◆ How to complete this task
Note on the material below: return exactly the lines from the line that holds "height: 27px ->" through the line that holds "height: 30px ->", and leave out each picture.

◆ Records shown
━━━━━━━━━━━━━━━━
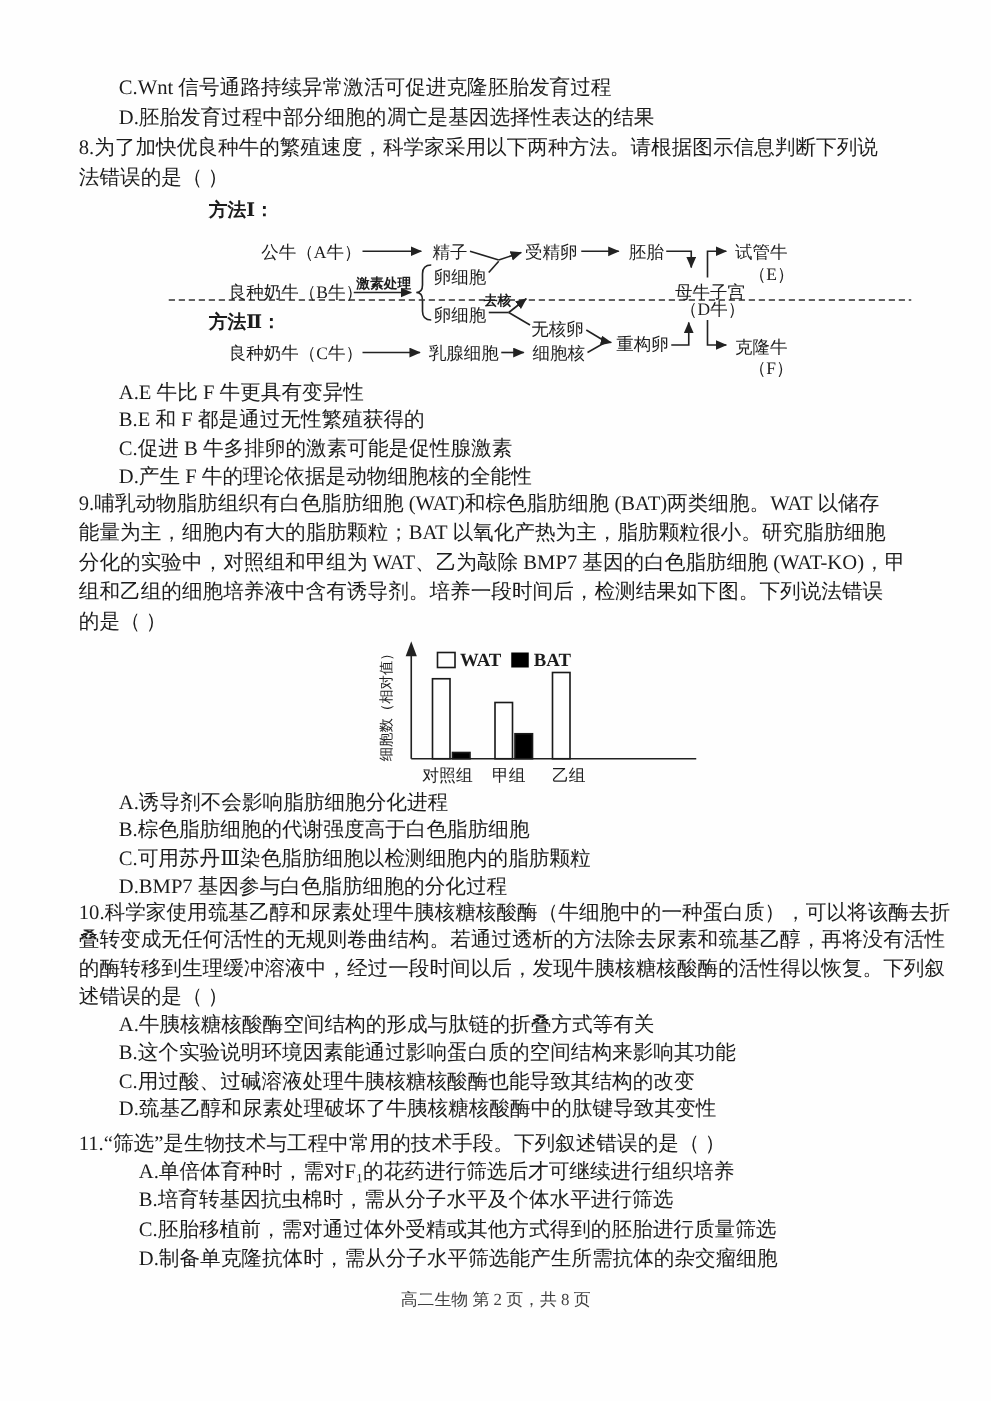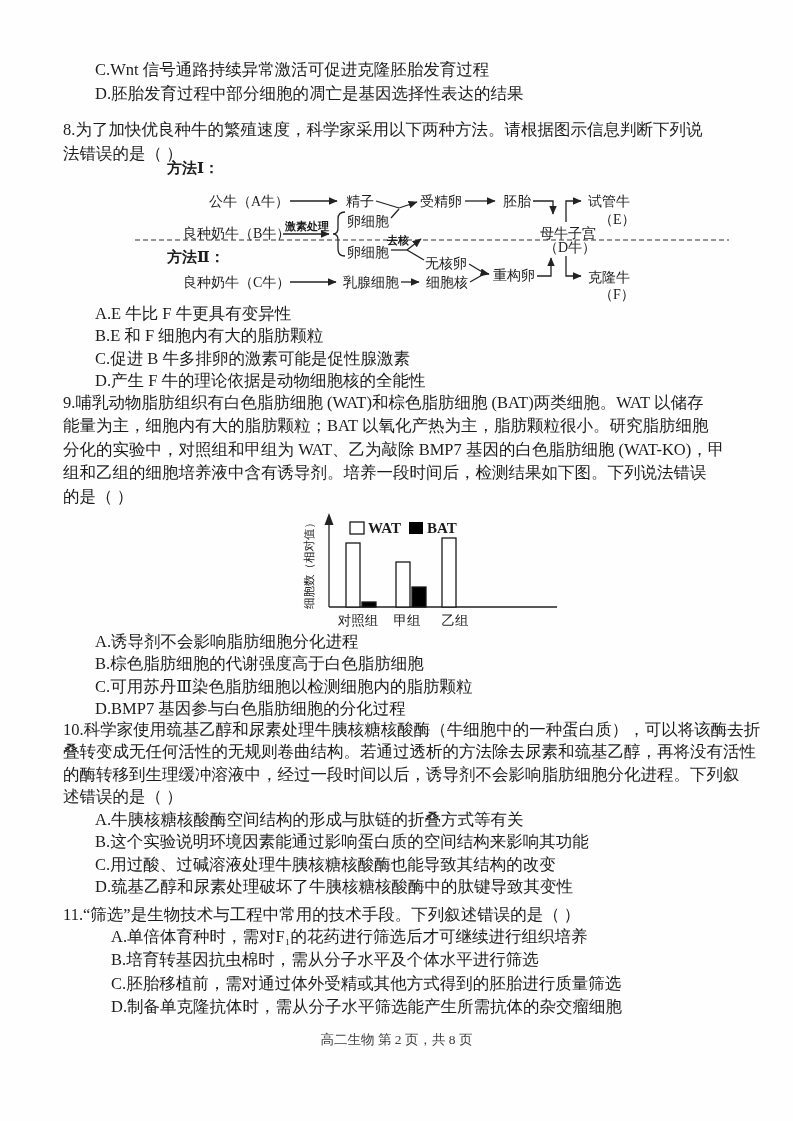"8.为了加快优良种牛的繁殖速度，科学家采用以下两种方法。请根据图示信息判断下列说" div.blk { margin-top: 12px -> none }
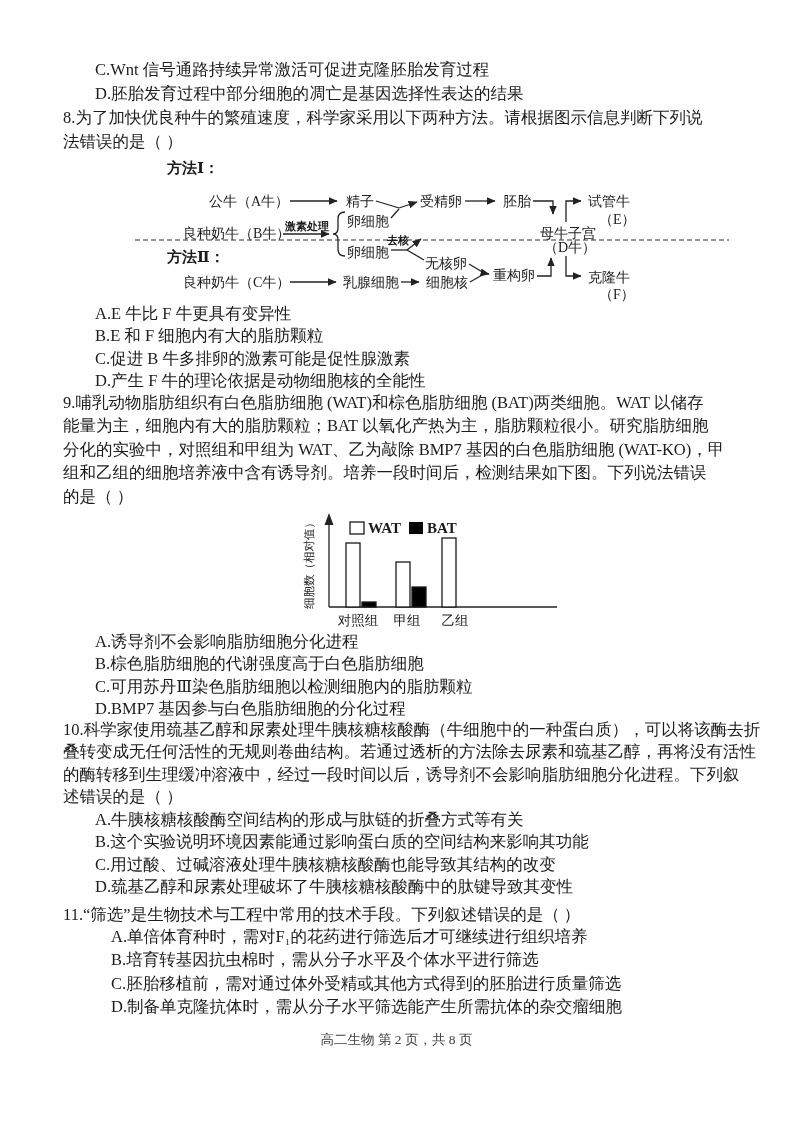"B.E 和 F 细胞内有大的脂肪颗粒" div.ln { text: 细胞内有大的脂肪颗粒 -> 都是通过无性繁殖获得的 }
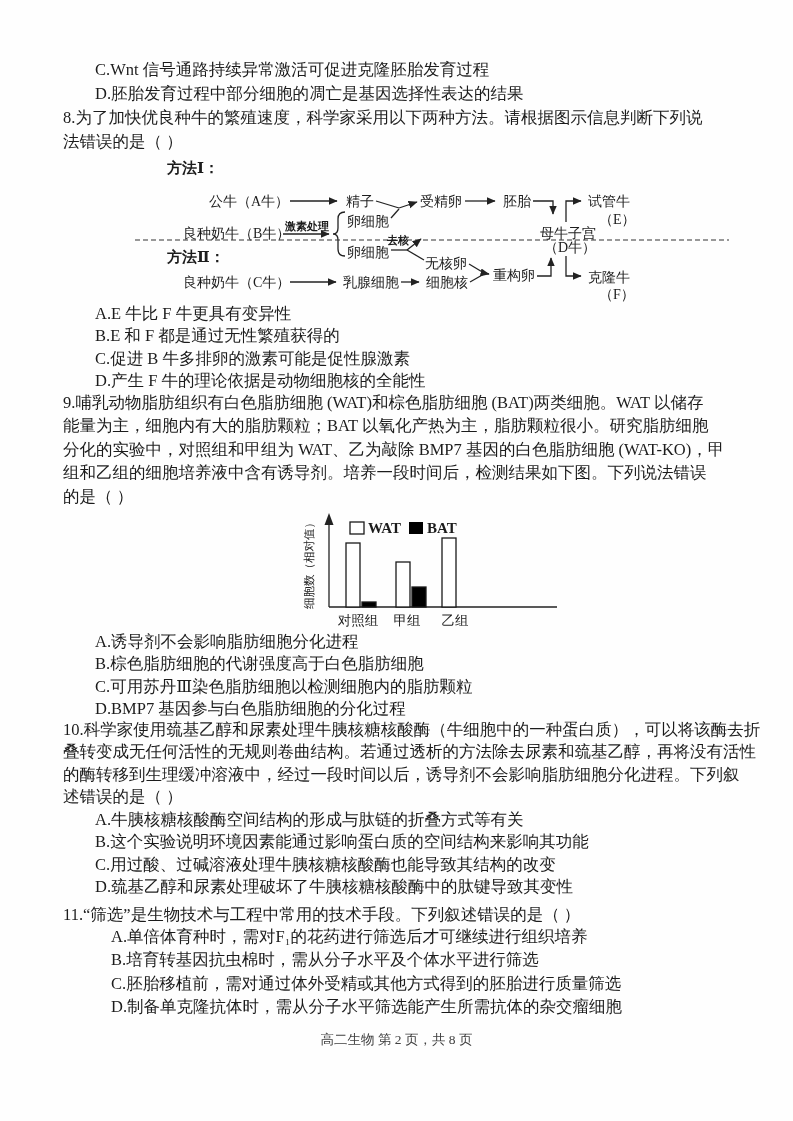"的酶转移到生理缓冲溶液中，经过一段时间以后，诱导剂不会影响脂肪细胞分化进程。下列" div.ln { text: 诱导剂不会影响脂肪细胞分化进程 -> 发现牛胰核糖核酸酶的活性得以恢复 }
━━━━━━━━━━━━━━━━
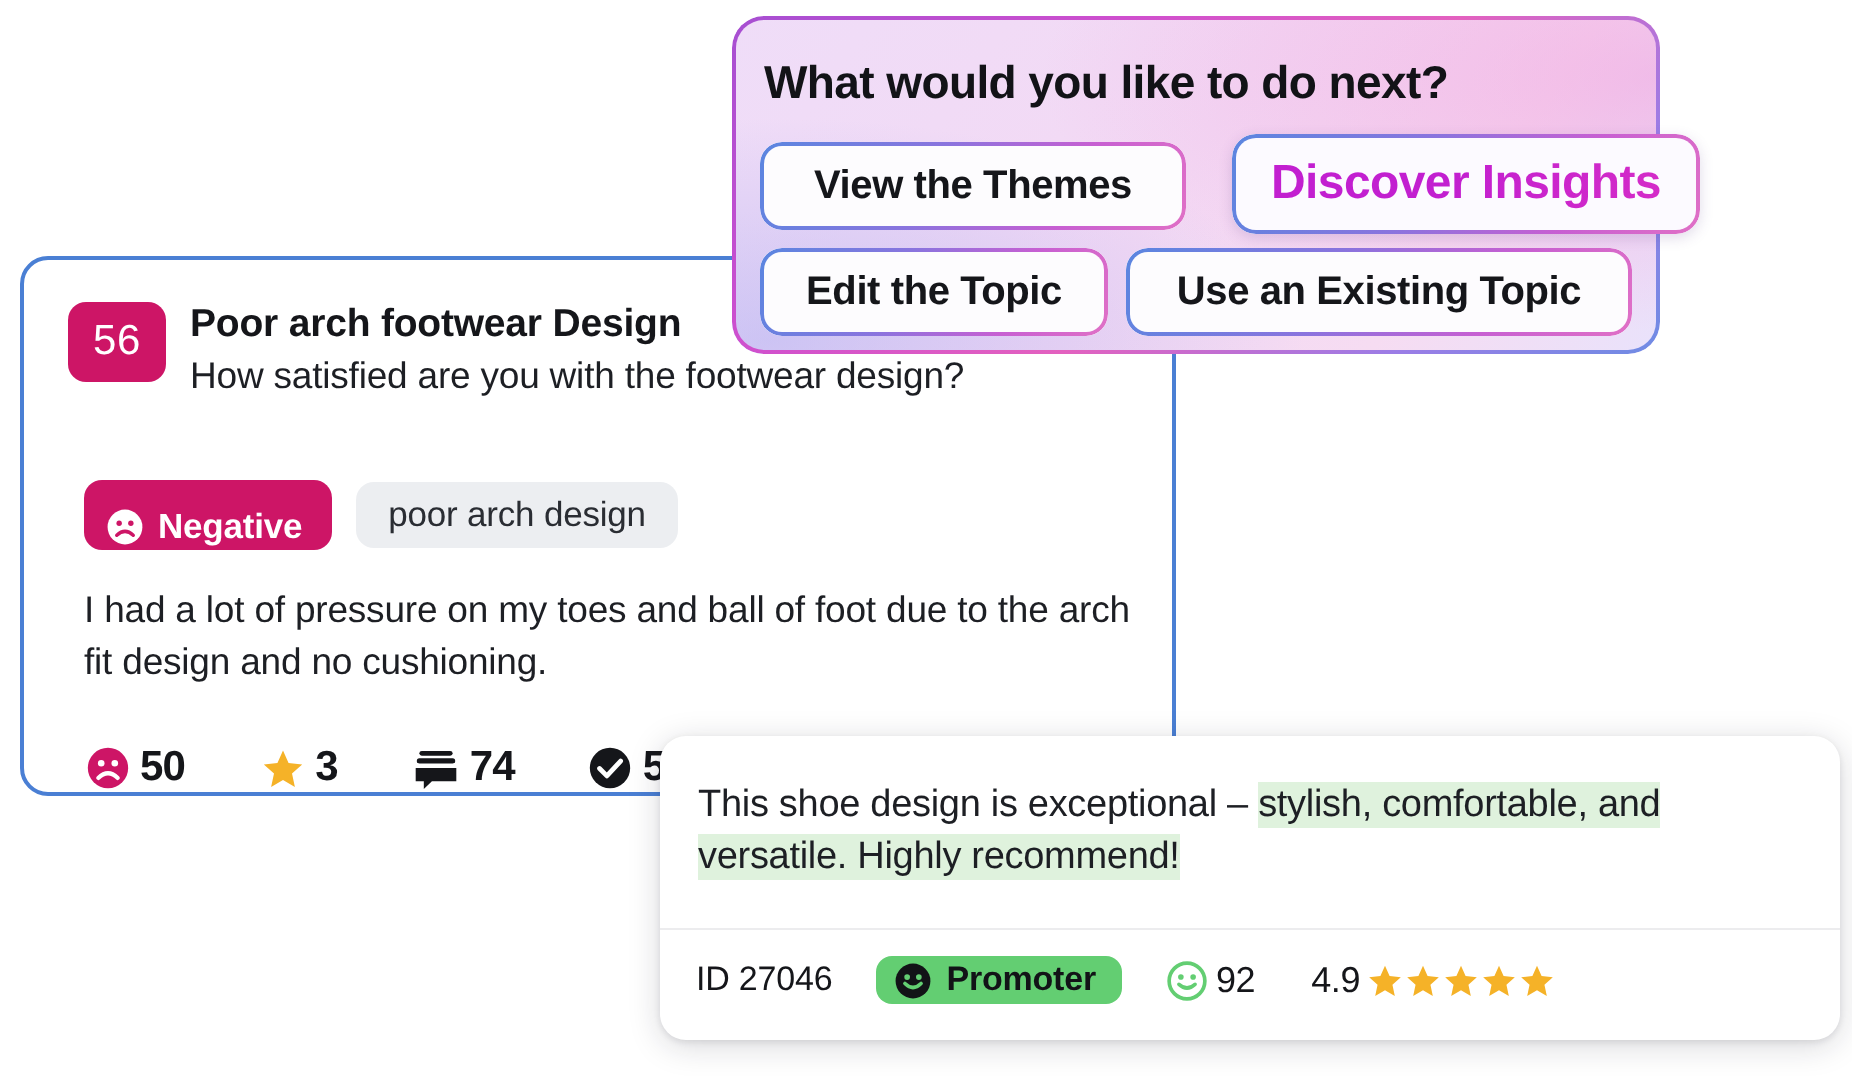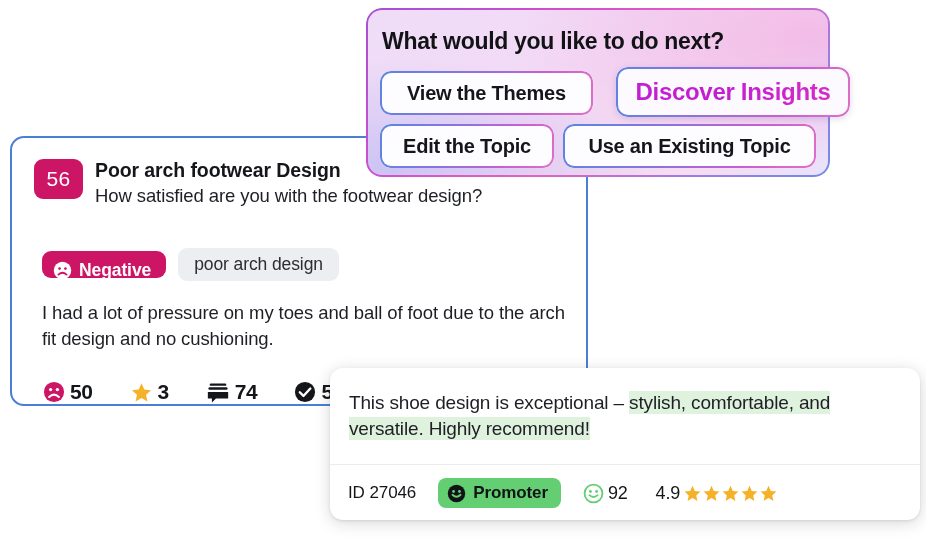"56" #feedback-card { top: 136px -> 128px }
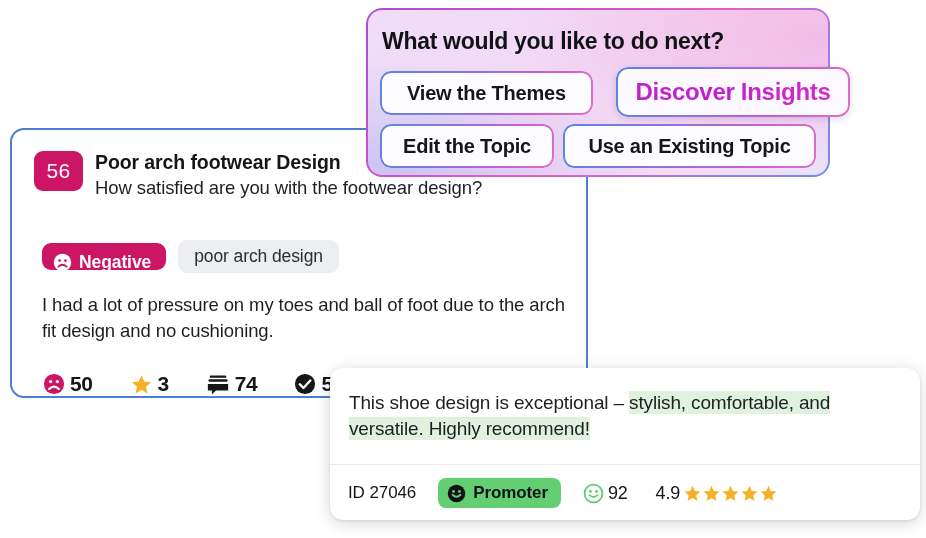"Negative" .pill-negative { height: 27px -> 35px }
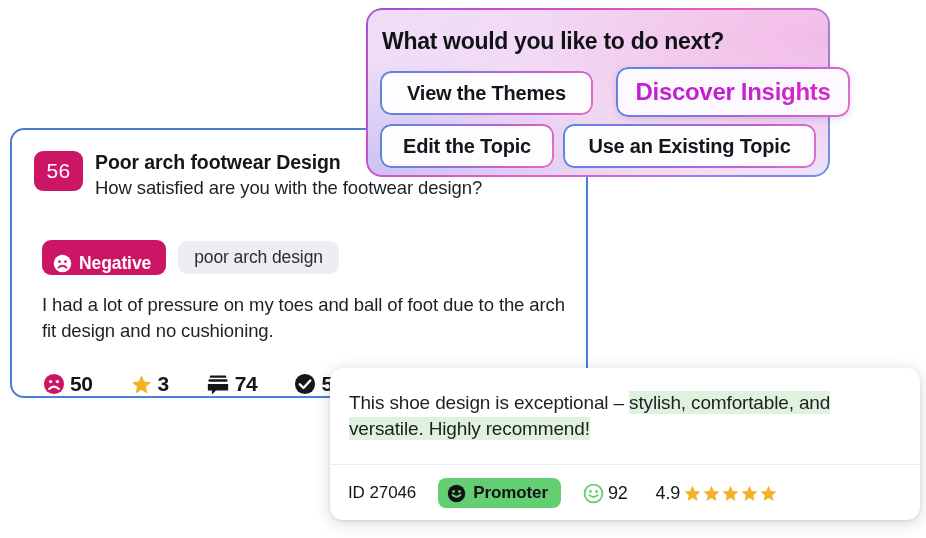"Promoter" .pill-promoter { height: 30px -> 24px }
━━━━━━━━━━━━━━━━
◆ Answer to this problem
"Negative" .pill-negative { height: 27px -> 35px }
"Promoter" .pill-promoter { height: 30px -> 24px }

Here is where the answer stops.